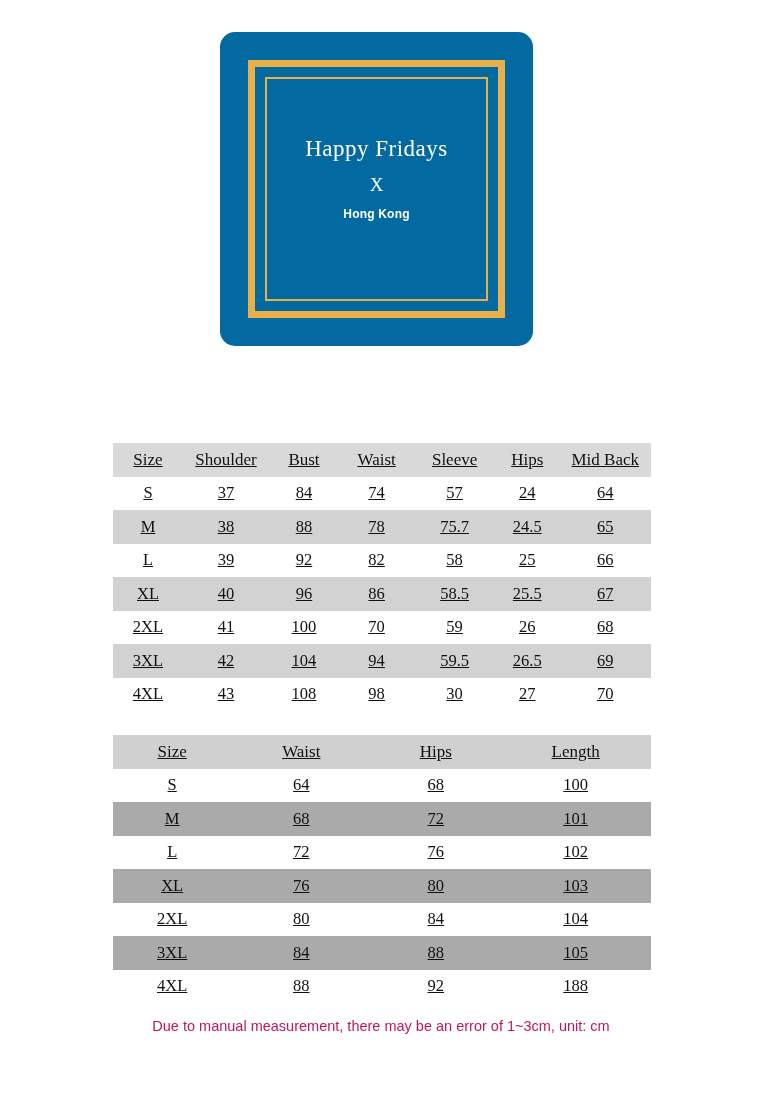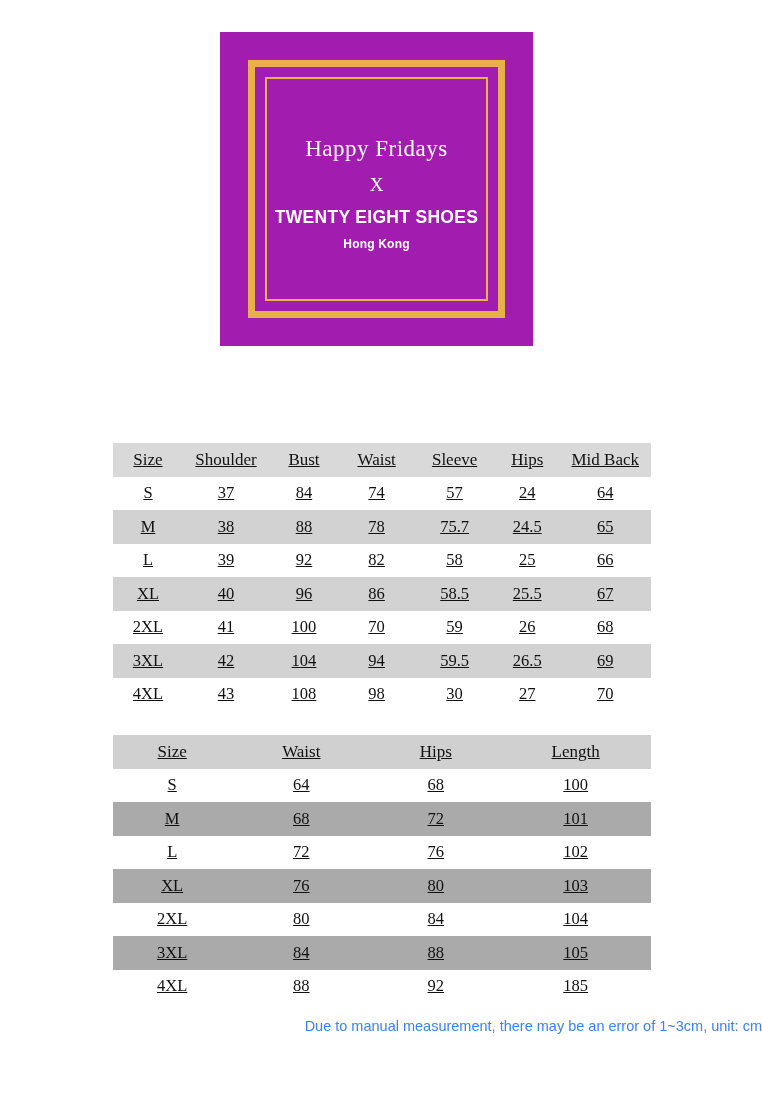--- a/index.html
+++ b/index.html
@@ -23,21 +23,22 @@
     background: #ffffff;
   }
 
   
   .logo-wrap {
     position: absolute;
     left: 220px;
     top: 32px;
     width: 313px;
     height: 314px;
-    background: #a21caf;
+    background: #0369a1;
+    border-radius: 15px;
   }
   .logo-frame-outer {
     position: absolute;
     left: 28px;
     top: 28px;
     right: 28px;
     bottom: 28px;
     border: 7px solid #e8b04b;
   }
   .logo-frame-inner {
@@ -146,39 +147,38 @@
   }
   #size-table-2 .row-head { background: #d0d0d0; }
   #size-table-2 .row-alt { background: #aaaaaa; }
   #size-table-2 .row-plain { background: #ffffff; }
 
   .note {
     position: absolute;
     left: 0;
     right: 0;
     top: 1018px;
-    text-align: right;
+    text-align: center;
     font-family: "Liberation Sans", sans-serif;
     font-size: 14.5px;
-    color: #3b82f6;
+    color: #be185d;
   }
 </style>
 </head>
 <body>
 
 <div class="page">
 
   <div class="logo-wrap">
     <div class="logo-frame-outer">
       <div class="logo-frame-inner"></div>
     </div>
     <div class="logo-text">
       <div class="logo-line1">Happy Fridays</div>
       <div class="logo-line2">X</div>
-      <div class="logo-line3">TWENTY EIGHT SHOES</div>
       <div class="logo-line4">Hong Kong</div>
     </div>
   </div>
 
 
   <div class="table-block" id="table1-block">
     <table id="size-table-1">
       <thead>
         <tr class="row-head">
           <th style="width:13%">Size</th>
@@ -302,21 +302,21 @@
         <tr class="row-alt">
           <td>3XL</td>
           <td>84</td>
           <td>88</td>
           <td>105</td>
         </tr>
         <tr class="row-plain">
           <td>4XL</td>
           <td>88</td>
           <td>92</td>
-          <td>185</td>
+          <td>188</td>
         </tr>
       </tbody>
     </table>
   </div>
 
   <div class="note">Due to manual measurement, there may be an error of 1~3cm, unit: cm</div>
 
 </div>
 
 </body></html>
====
> WHAT TO PRODUCE: Scan the preceding records line by line, and state how many lines contain "frame". Nothing else belongs in the answer.

> ANSWER BOX: 4